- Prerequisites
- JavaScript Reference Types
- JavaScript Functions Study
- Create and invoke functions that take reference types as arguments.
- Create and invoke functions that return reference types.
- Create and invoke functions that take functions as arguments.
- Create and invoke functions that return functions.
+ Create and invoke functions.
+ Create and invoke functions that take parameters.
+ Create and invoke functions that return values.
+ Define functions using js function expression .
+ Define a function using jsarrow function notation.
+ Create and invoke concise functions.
= = = = = = =
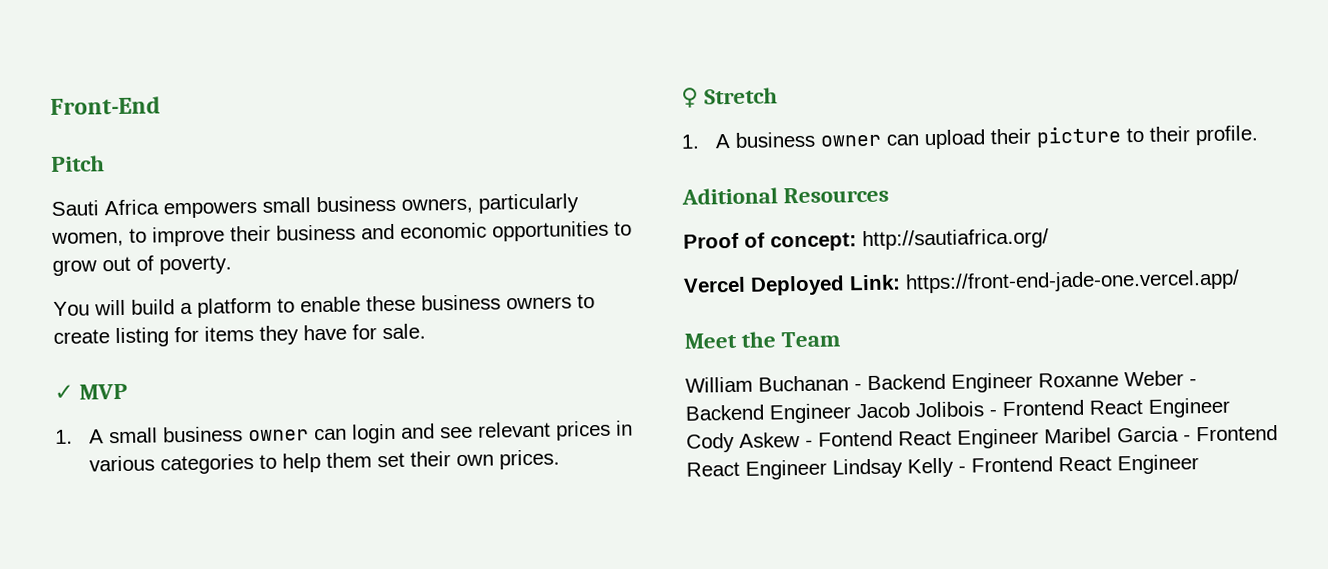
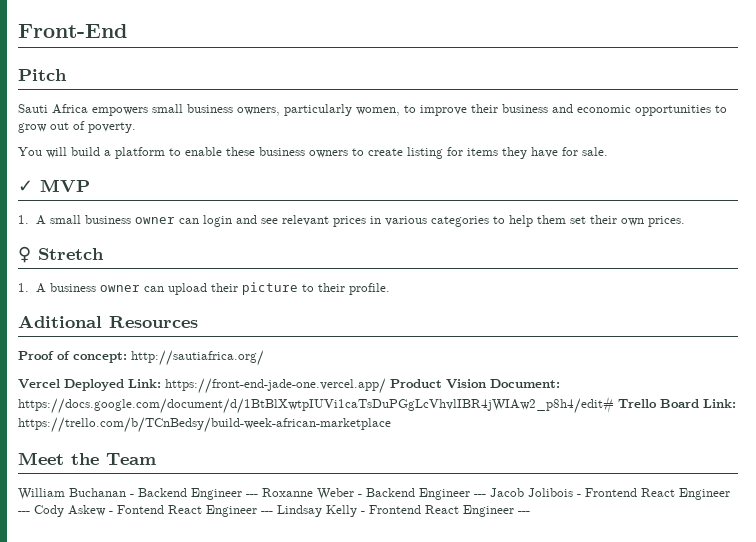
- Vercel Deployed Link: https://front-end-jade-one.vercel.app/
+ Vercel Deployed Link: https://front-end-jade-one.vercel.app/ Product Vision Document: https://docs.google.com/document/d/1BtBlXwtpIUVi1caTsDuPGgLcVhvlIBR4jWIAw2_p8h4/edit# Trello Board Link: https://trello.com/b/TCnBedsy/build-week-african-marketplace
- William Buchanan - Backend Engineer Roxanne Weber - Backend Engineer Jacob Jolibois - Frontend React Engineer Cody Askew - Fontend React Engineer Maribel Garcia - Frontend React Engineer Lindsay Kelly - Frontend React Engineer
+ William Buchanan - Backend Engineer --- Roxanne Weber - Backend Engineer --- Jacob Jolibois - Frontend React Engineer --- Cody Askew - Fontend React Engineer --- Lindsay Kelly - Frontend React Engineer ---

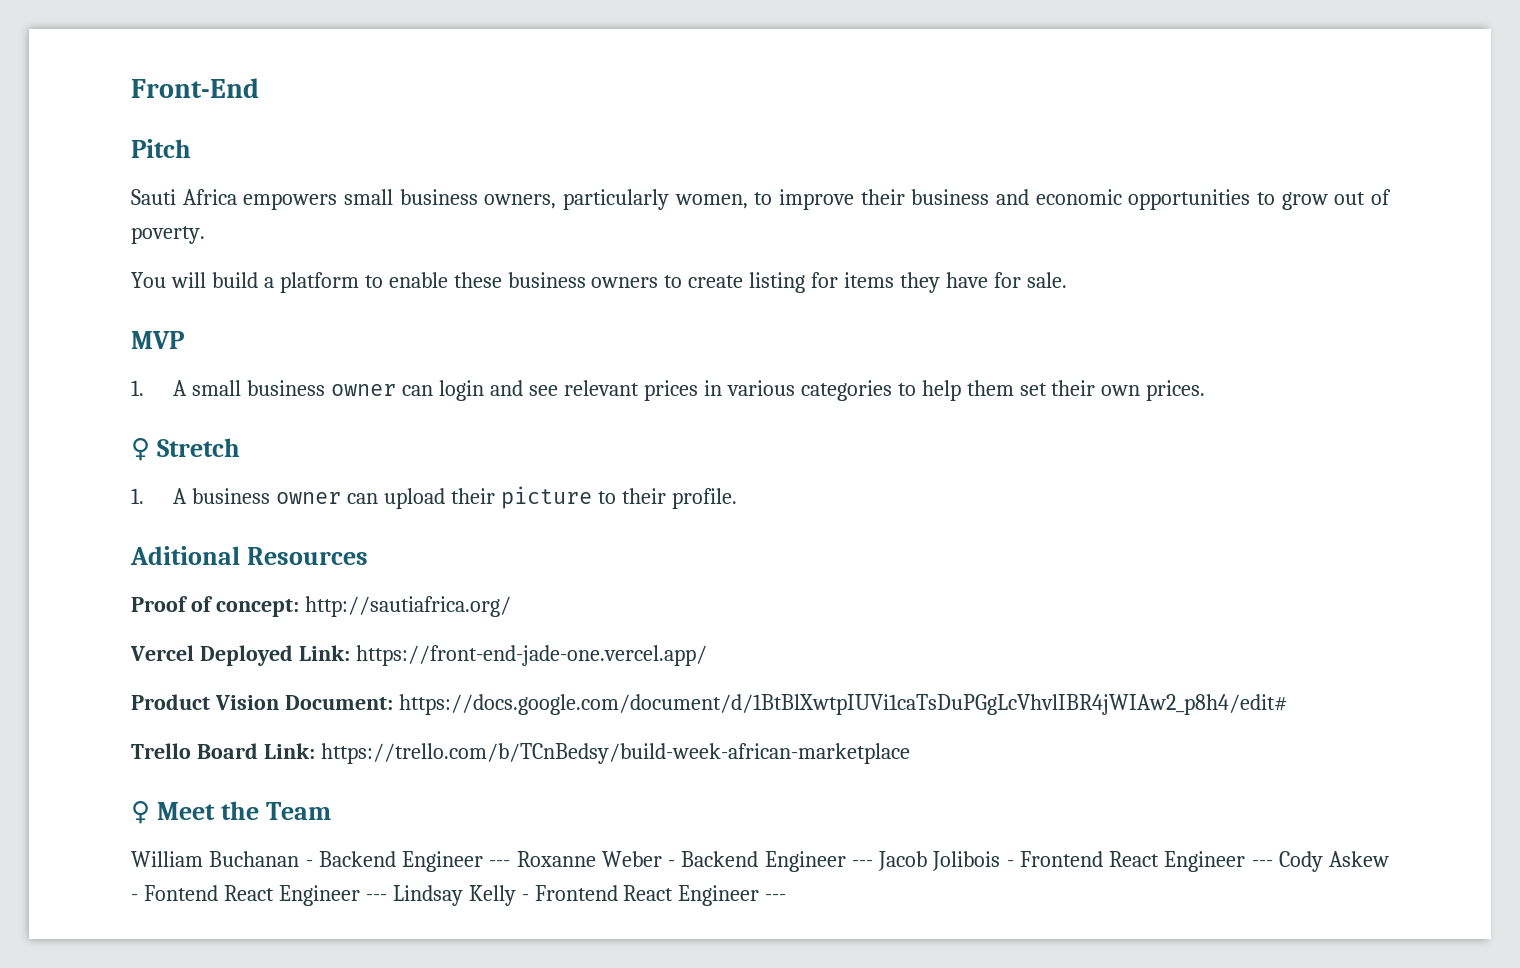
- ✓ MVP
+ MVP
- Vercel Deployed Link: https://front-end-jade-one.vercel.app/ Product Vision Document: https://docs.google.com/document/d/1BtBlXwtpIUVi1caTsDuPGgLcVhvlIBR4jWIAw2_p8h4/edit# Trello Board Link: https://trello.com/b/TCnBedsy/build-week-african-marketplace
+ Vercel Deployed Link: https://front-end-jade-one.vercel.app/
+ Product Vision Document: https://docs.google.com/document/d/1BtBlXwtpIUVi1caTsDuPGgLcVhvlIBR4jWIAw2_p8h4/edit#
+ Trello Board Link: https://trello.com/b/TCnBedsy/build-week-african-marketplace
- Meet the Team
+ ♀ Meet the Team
= = = = = = =
* _What you should do_: Give back exactly the lines of the listing above that run from the line with "- Prerequisites" to the line with "that return values.", inclusive.

* _Answer section_:
- Prerequisites
- JavaScript Reference Types
- JavaScript Functions Study
- Create and invoke functions that take reference types as arguments.
- Create and invoke functions that return reference types.
- Create and invoke functions that take functions as arguments.
- Create and invoke functions that return functions.
+ Create and invoke functions.
+ Create and invoke functions that take parameters.
+ Create and invoke functions that return values.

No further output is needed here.